4.5.3. Uit het overwogene onder 4.5.2 vloeit voort dat de rechtbank ten onrechte heeft aangenomen dat de Stichting een namens haar genomen besluit op bezwaar niet langer handhaaft en daarvoor de besluiten van 2 juli 2007 in de plaats heeft gesteld. De rechtbank heeft dan ook ten onrechte in het intrekken van de brief van 1 juni 2007 aanleiding gezien om een grondslag voor proceskostenveroordeling door de Stichting aan te nemen. Aan de door appellant in hoger beroep aangevoerde grond komt de Raad, gelet op het vorenstaande, dan ook niet toe.
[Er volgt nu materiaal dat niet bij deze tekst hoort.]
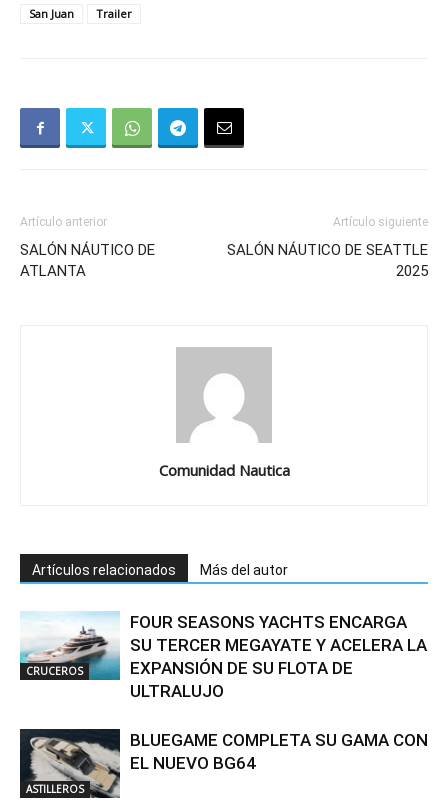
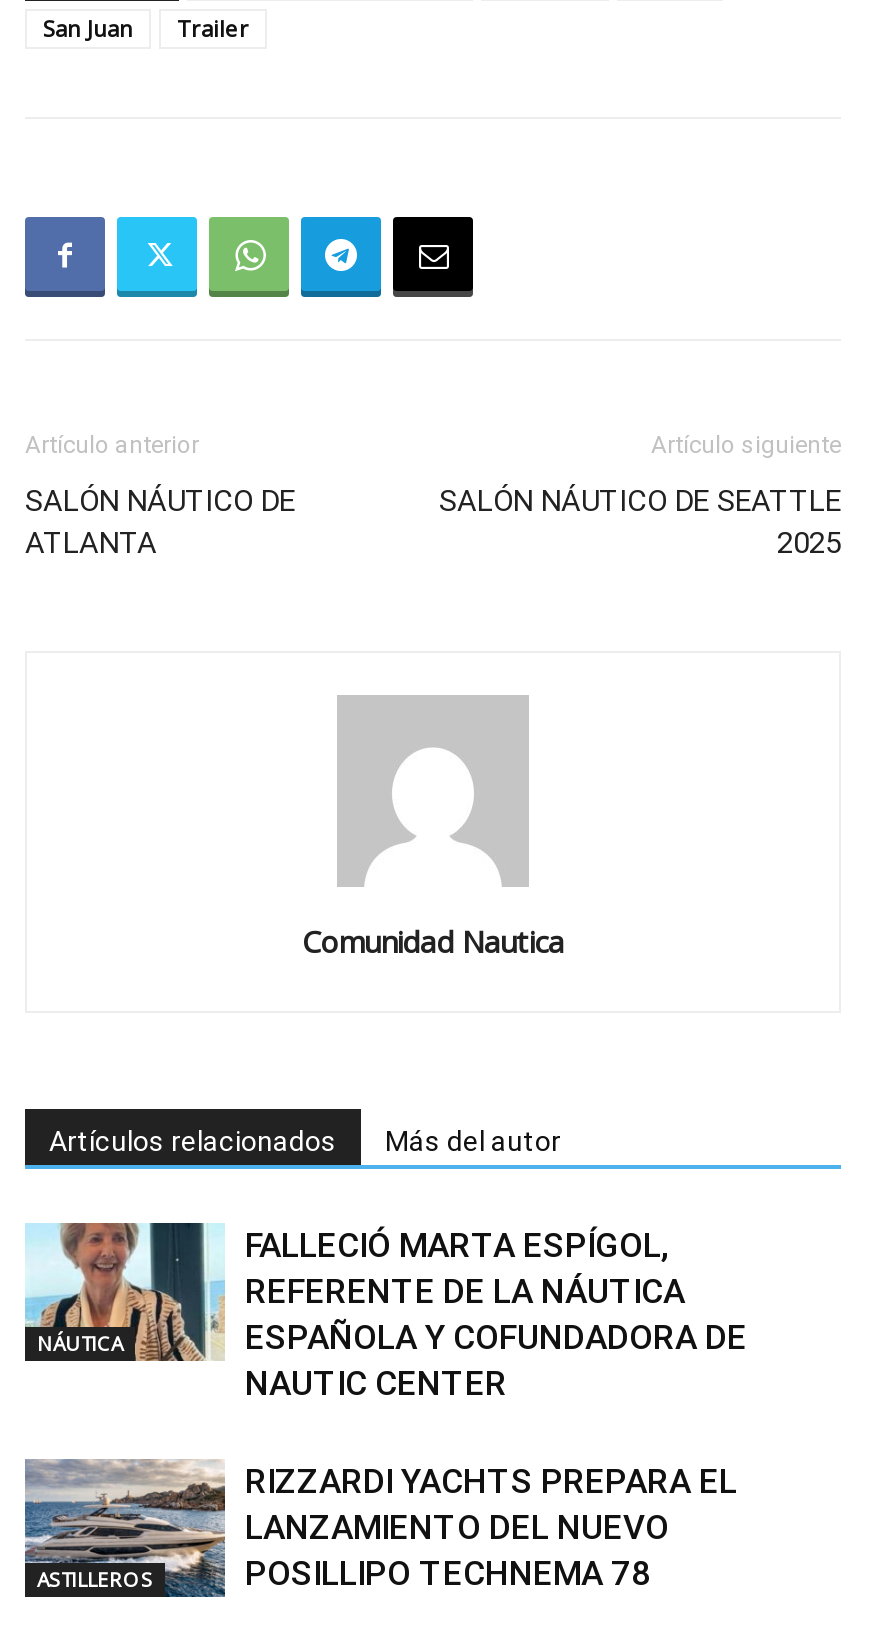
- [image]
- CRUCEROS
+ [image]
+ NÁUTICA

- FOUR SEASONS YACHTS ENCARGA
- SU TERCER MEGAYATE Y ACELERA LA
- EXPANSIÓN DE SU FLOTA DE
- ULTRALUJO
+ FALLECIÓ MARTA ESPÍGOL,
+ REFERENTE DE LA NÁUTICA
+ ESPAÑOLA Y COFUNDADORA DE
+ NAUTIC CENTER

- [image]
- BLUEGAME COMPLETA SU GAMA CON
- EL NUEVO BG64
+ [image]
+ RIZZARDI YACHTS PREPARA EL
+ LANZAMIENTO DEL NUEVO
+ POSILLIPO TECHNEMA 78
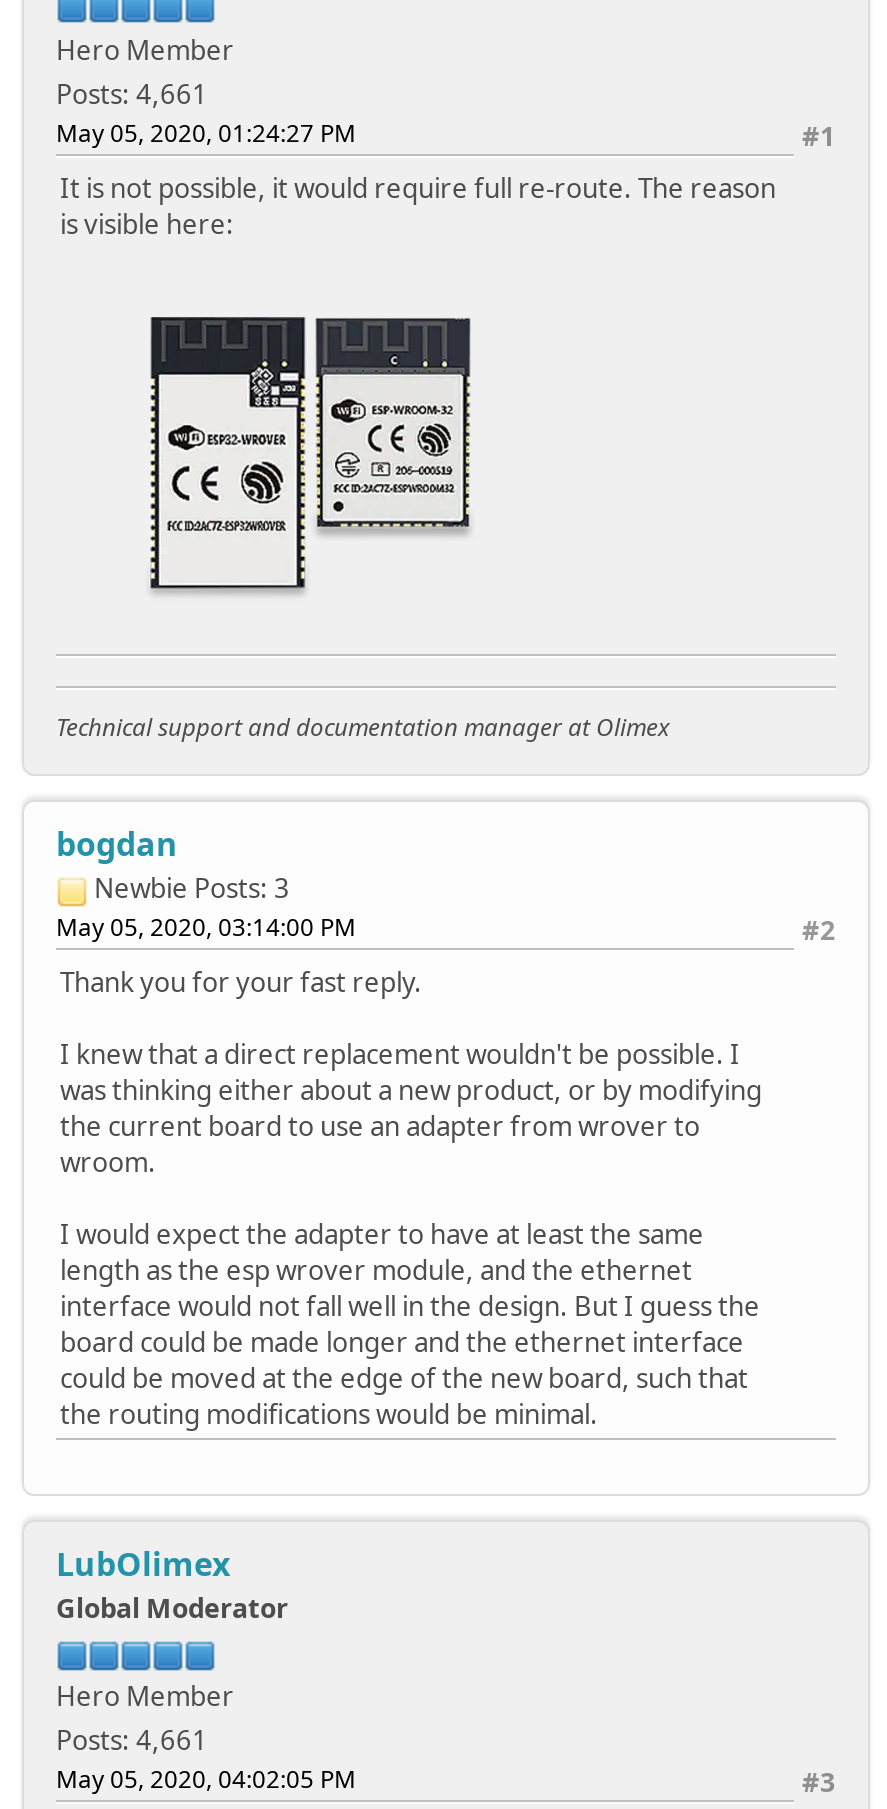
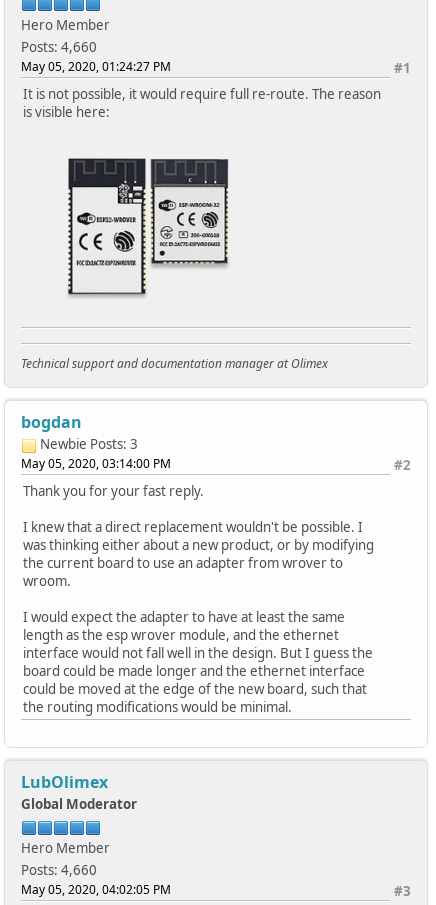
- Posts: 4,661
+ Posts: 4,660

- Posts: 4,661
+ Posts: 4,660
4.6. Uit het overwogene onder 4.2.2, 4.3.2 en 4.4.3 vloeit voort dat de aangevallen uitspraak dient te worden vernietigd, voor zover dit betreft de ongegrondverklaring van het beroep tegen de besluiten 1 en 3 van 2 juli 2007 en dat de aangevallen uitspraak voor het overige dient te worden bevestigd.
5. De Raad ziet geen aanleiding voor een proceskostenveroordeling in hoger beroep. De Raad merkt daarbij op dat de vernietiging van de aangevallen uitspraak, waar het betreft de ondeugdelijke motivering van de besluiten 1 en 3, uitsluitend plaatsvindt op grond van een ambtshalve beoordeling van de mogelijkheid tot het instellen van beroep.
De Centrale Raad van Beroep;
Vernietigt de aangevallen uitspraak, voor zover dit betreft de ongrondverklaring van het beroep tegen de besluiten 1 en 3 van 2 juli 2007;
Verklaart het beroep tegen de besluiten 1 en 3 van 2 juli 2007 gegrond;
Vernietigt de besluiten 1 en 3 van 2 juli 2007;
Bepaalt dat de rechtsgevolgen van de besluiten 1 en 3 van 2 juli 2007 in stand blijven.
Bevestigt de aangevallen uitspraak voor het overige;
Bepaalt dat de Stichting het in beroep en hoger beroep betaalde griffierecht van in totaal € 250,-- dient te vergoeden.
Deze uitspraak is gedaan door R.M. van Male als voorzitter en H.C.P. Venema en J.L.P.G. van Thiel als leden. De beslissing is, in tegenwoordigheid van J. Waasdorp als griffier, uitgesproken in het openbaar op 28 april 2010.